- [RECORDS FOR THE EXERCISE]
::::

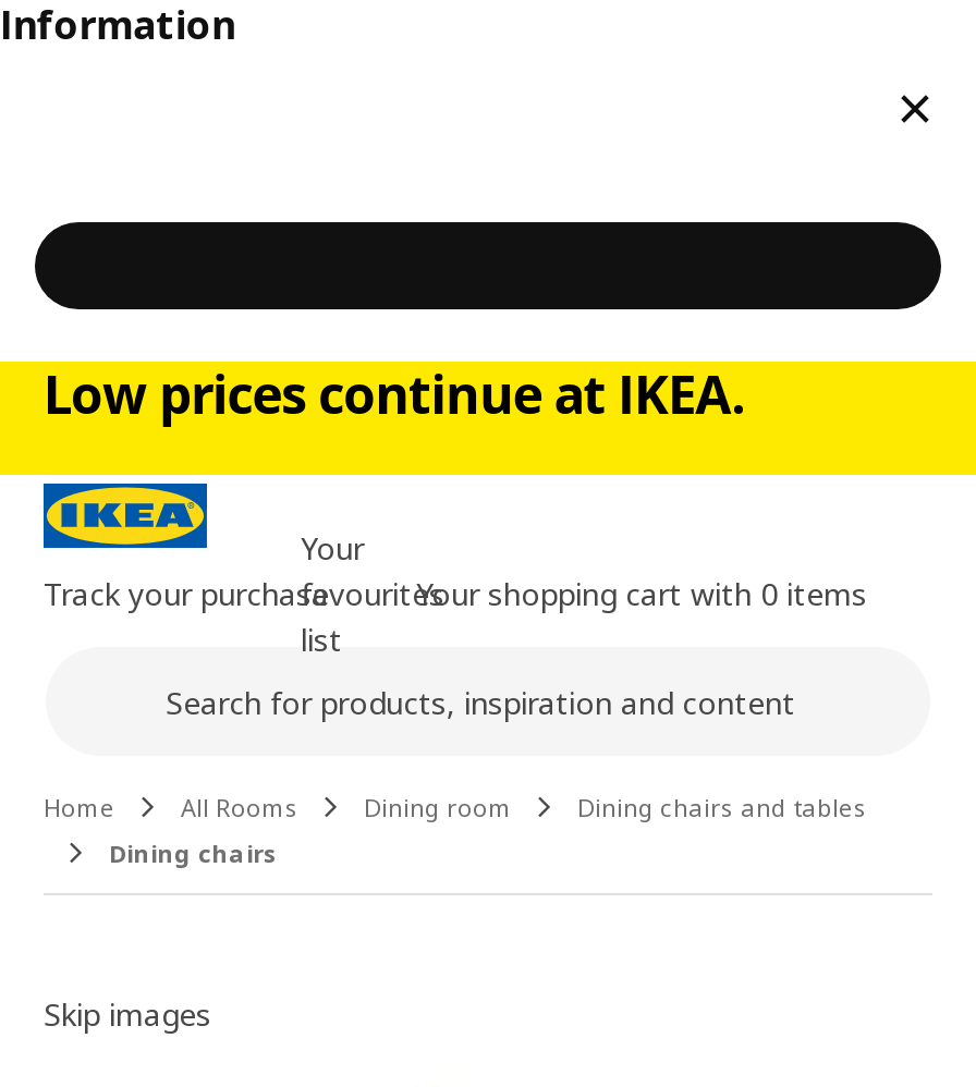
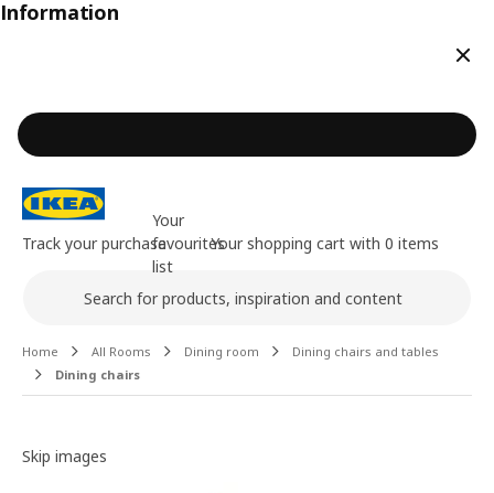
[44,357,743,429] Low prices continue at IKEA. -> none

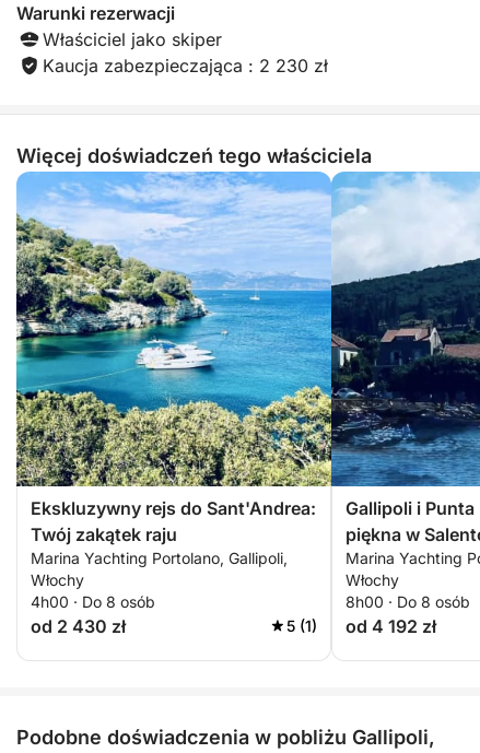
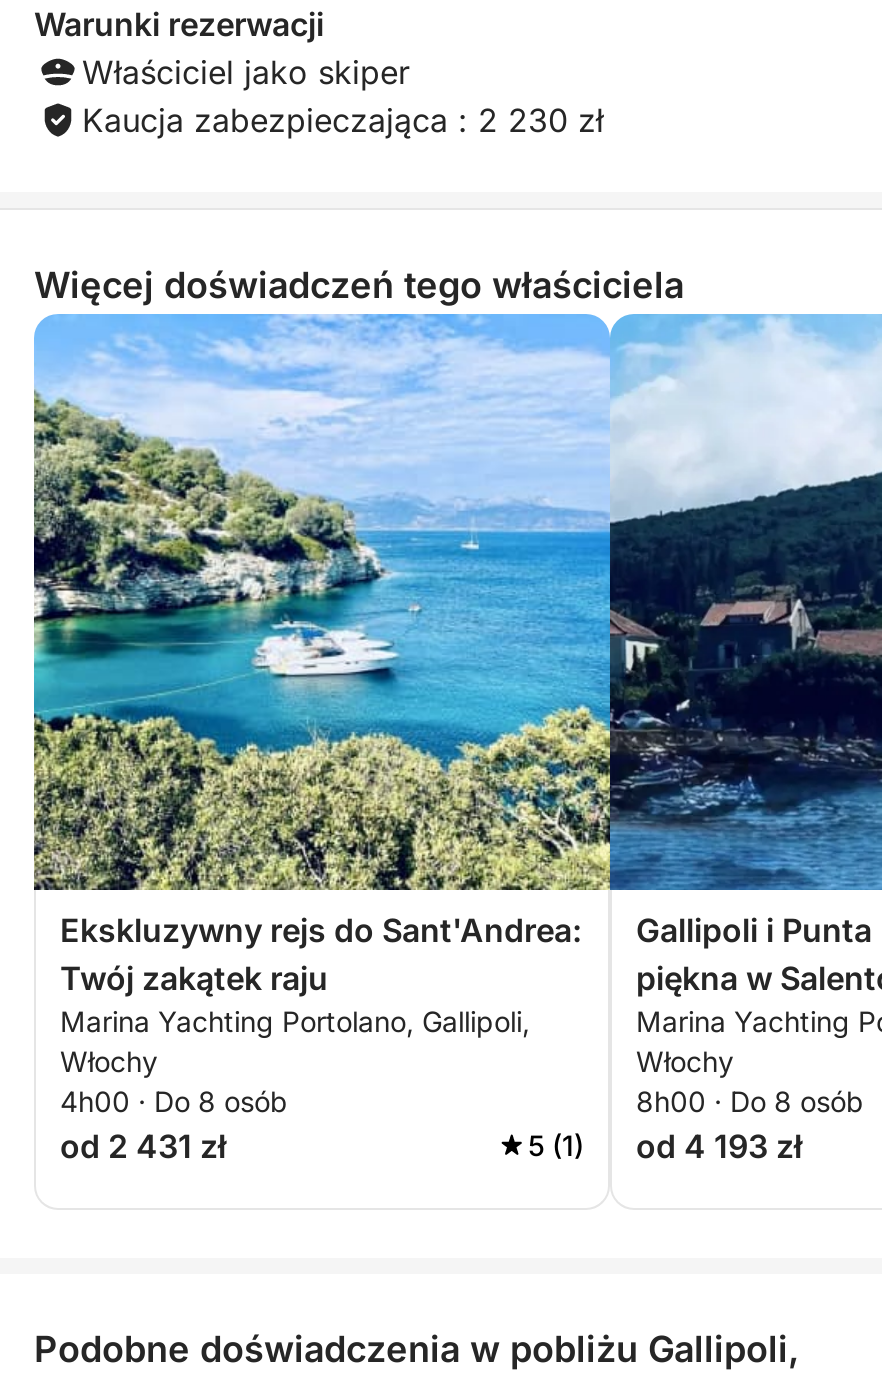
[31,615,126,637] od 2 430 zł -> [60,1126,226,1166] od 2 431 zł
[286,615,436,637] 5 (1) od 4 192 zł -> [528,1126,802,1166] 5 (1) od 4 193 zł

::::

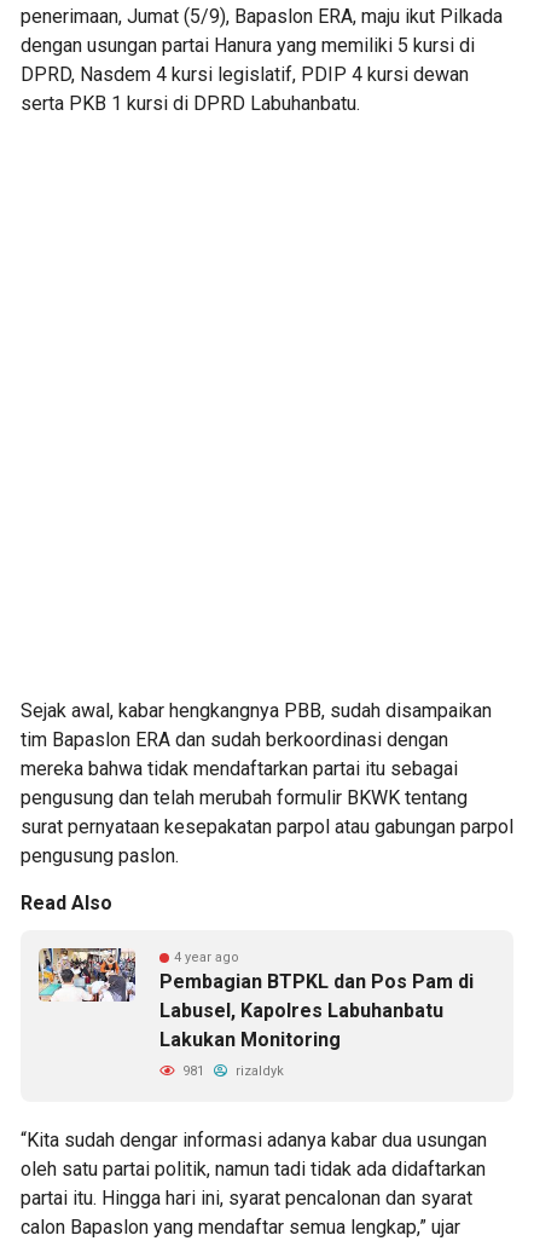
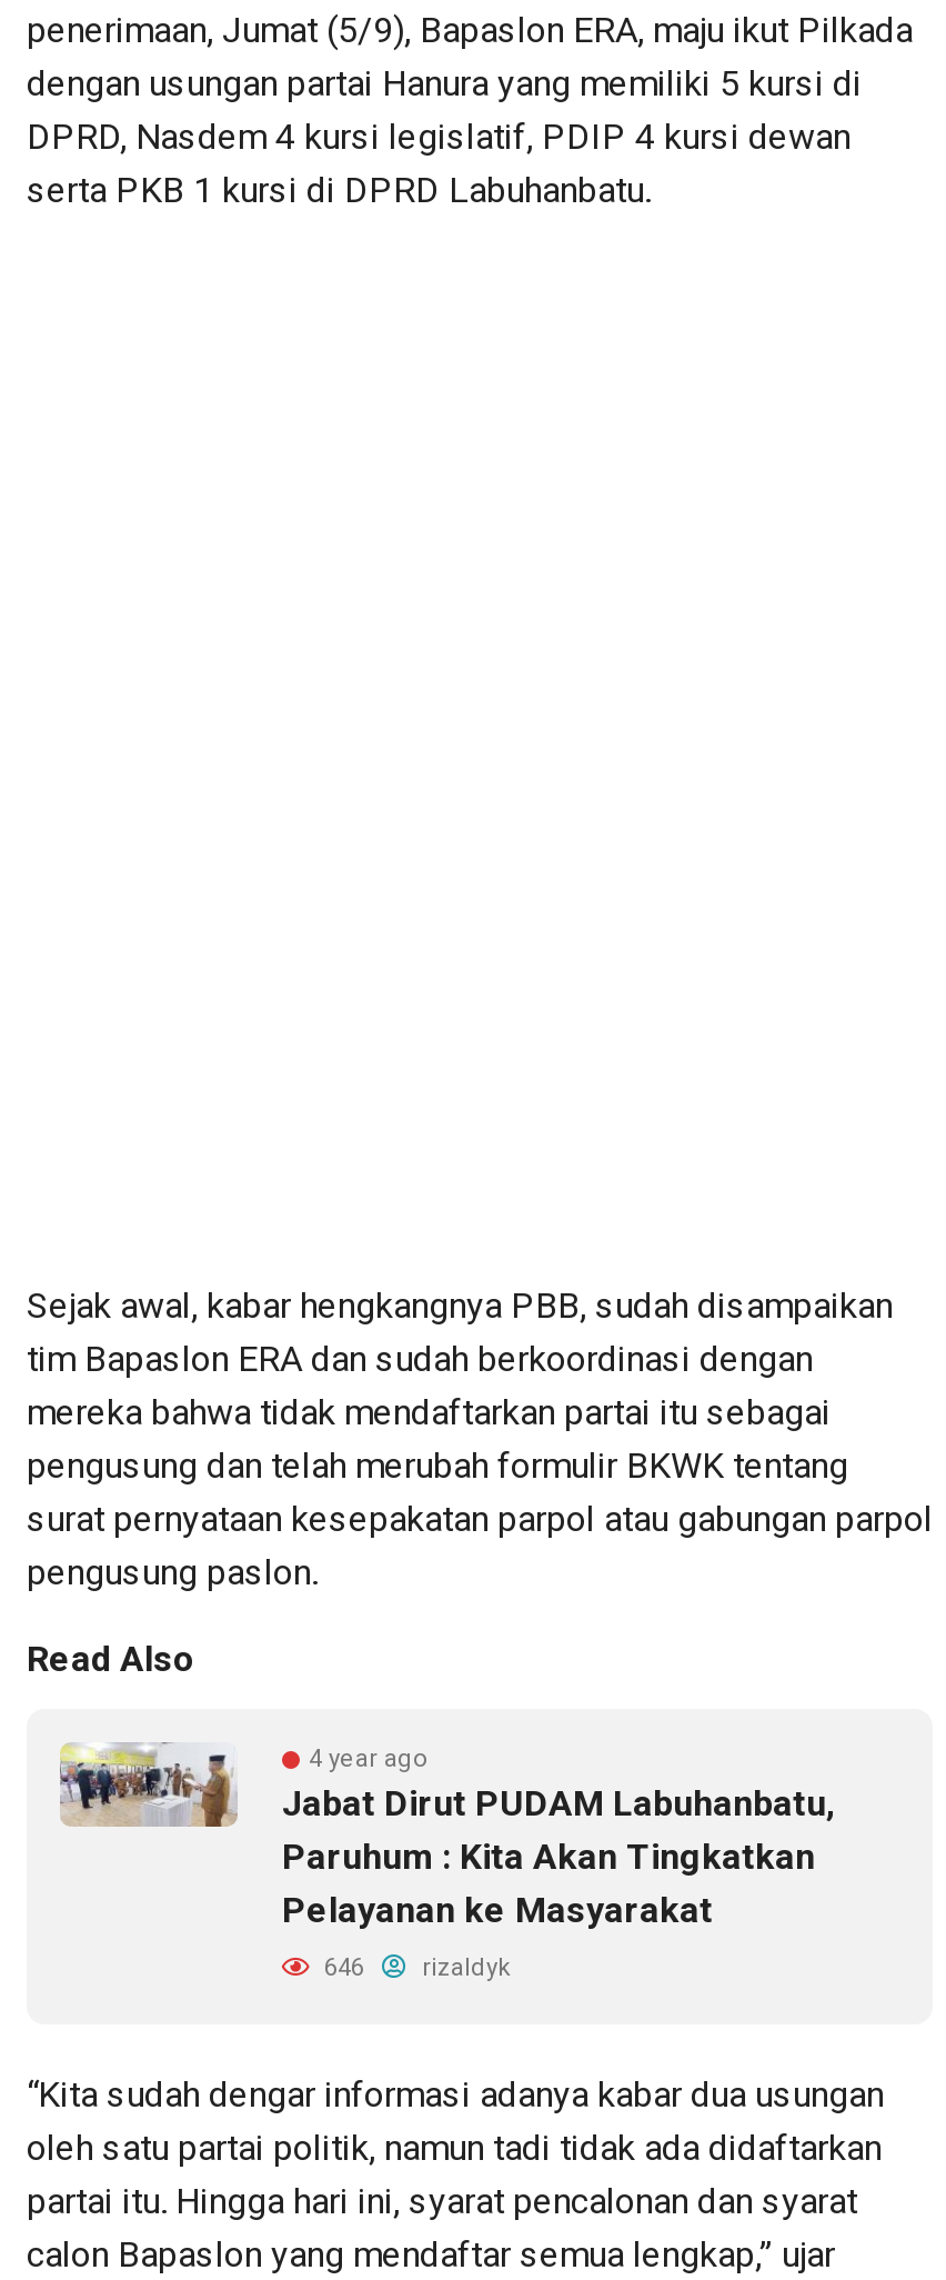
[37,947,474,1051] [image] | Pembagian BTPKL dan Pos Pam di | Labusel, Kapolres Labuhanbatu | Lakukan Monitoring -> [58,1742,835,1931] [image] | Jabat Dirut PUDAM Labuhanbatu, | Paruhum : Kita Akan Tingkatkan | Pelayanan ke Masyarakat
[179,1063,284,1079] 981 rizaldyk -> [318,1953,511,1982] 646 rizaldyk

::::

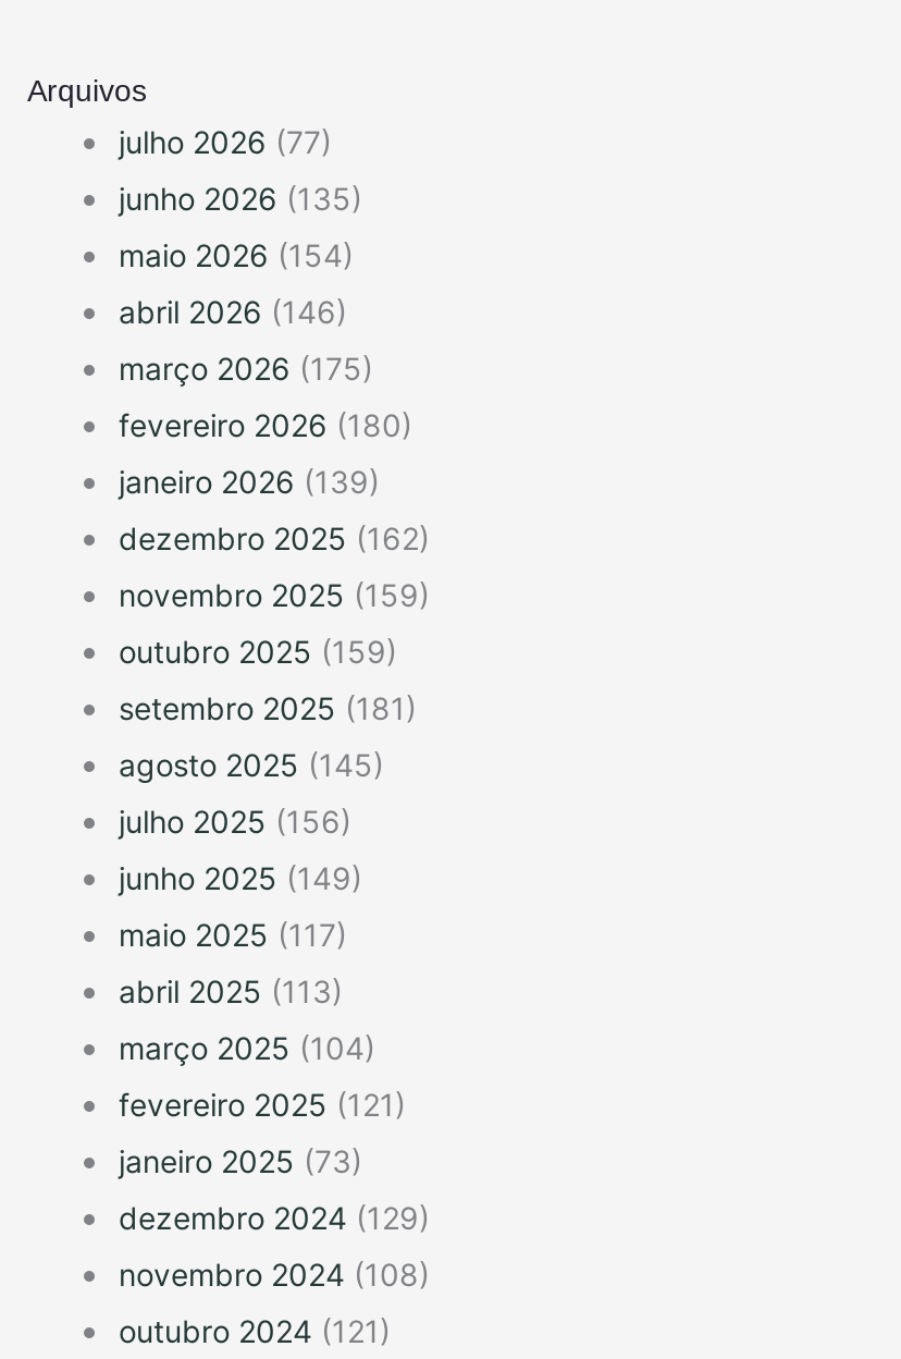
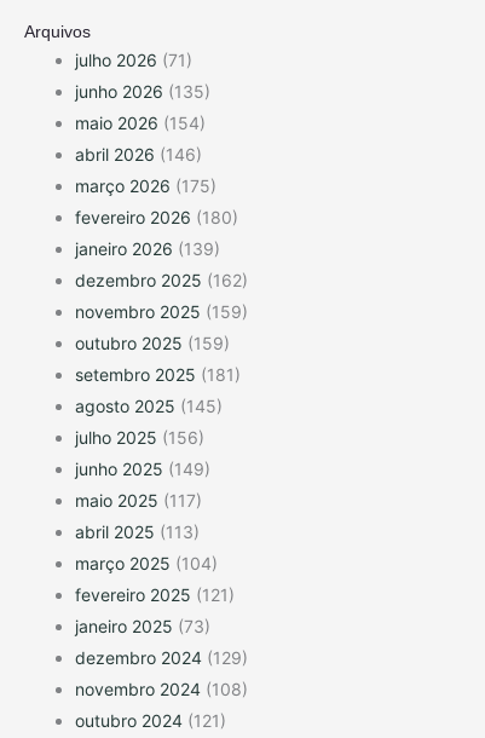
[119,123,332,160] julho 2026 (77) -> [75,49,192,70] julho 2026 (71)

::::

Beginning with the line above that contains "[44,357,743,429] Low prices" and finishing with the line that contains "[286,615,436,637] 5 (1)", print those lines exactly and only. Skip all pictures.

- [TASK SOLUTION]
[44,357,743,429] Low prices continue at IKEA. -> none

[31,615,126,637] od 2 430 zł -> [60,1126,226,1166] od 2 431 zł
[286,615,436,637] 5 (1) od 4 192 zł -> [528,1126,802,1166] 5 (1) od 4 193 zł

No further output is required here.